O caso aconteceu no grupo de WhatsApp institucional da OAB Pompéu, que reune 91 membros, incluindo o presidente da subseção, Levi Campos Vasconcelos. Segundo as diretrizes do grupo, o espaço tinha o objetivo de compartilhar informações jurídicas e era proibido qualquer desrespeito entre os integrantes. No entanto, nas mensagens compartilhadas, Leonel Anselmo postou uma imagem ridicularizando mulheres trans e associando-as a trabalhos braçais. Além disso, outros membros do grupo compartilharam mensagens que também continham conteúdo preconceituoso. Em uma dessas mensagens, Leonel Anselmo encaminhou ao grupo uma montagem simulando uma notícia jornalística, que exibia a foto da deputada federal Erika Hilton acompanhada do título fabricado: “Presidenta da Comissão da Mulher é internada às pressas com torção testicular”.
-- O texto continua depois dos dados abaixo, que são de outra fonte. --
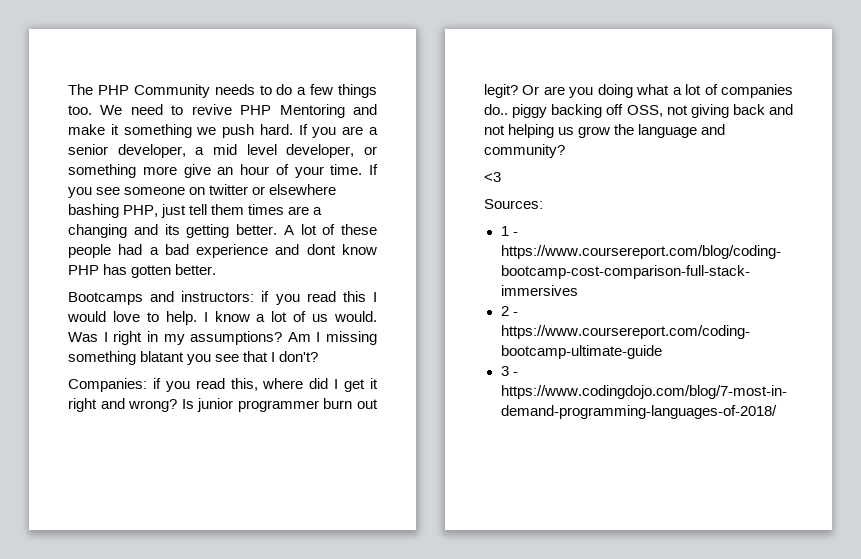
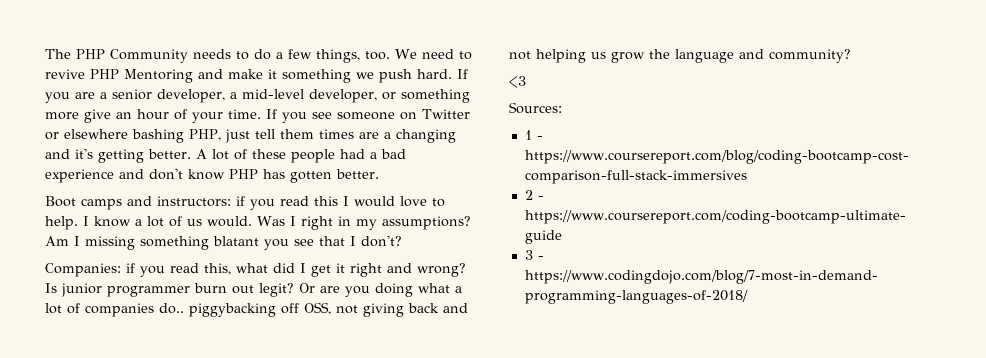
[338,84,377,98] things -> [316,49,360,63] things,
[212,144,277,155] mid level -> [242,89,304,99] mid-level
[209,184,249,195] twitter -> [422,109,470,119] Twitter
[164,224,180,235] its -> [75,148,93,159] it's
[306,244,336,255] dont -> [149,168,183,180] don't
[68,292,143,305] Bootcamps -> [45,196,122,210] Boot camps
[262,378,304,389] where -> [236,263,268,273] what
[512,104,603,118] piggy backing -> [189,303,276,317] piggybacking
A representação protocolizada contra Leonel Anselmo destaca que o material consistia em desinformação, visando produzir escárnio, inferiorização e humilhação pública. Além disso, as publicações compartilhadas também chegaram a gerar reações de outros membros do grupo. A advogada Juçara Valdares, que é mãe de uma filha trans, expressou sua reação ao considerar a publicação muito perturbadora, especialmente considerando a realidade concreta e familiar de membros daquele fórum.
O caso aconteceu em 19 de março, e os membros do grupo ainda não entenderam por que o grupo institucional não cumpriu com a regulamentação estabelecida, mesmo sendo que a reação da advogada Juçara Valdares, em nome de sua filha, foi uma clara advertência.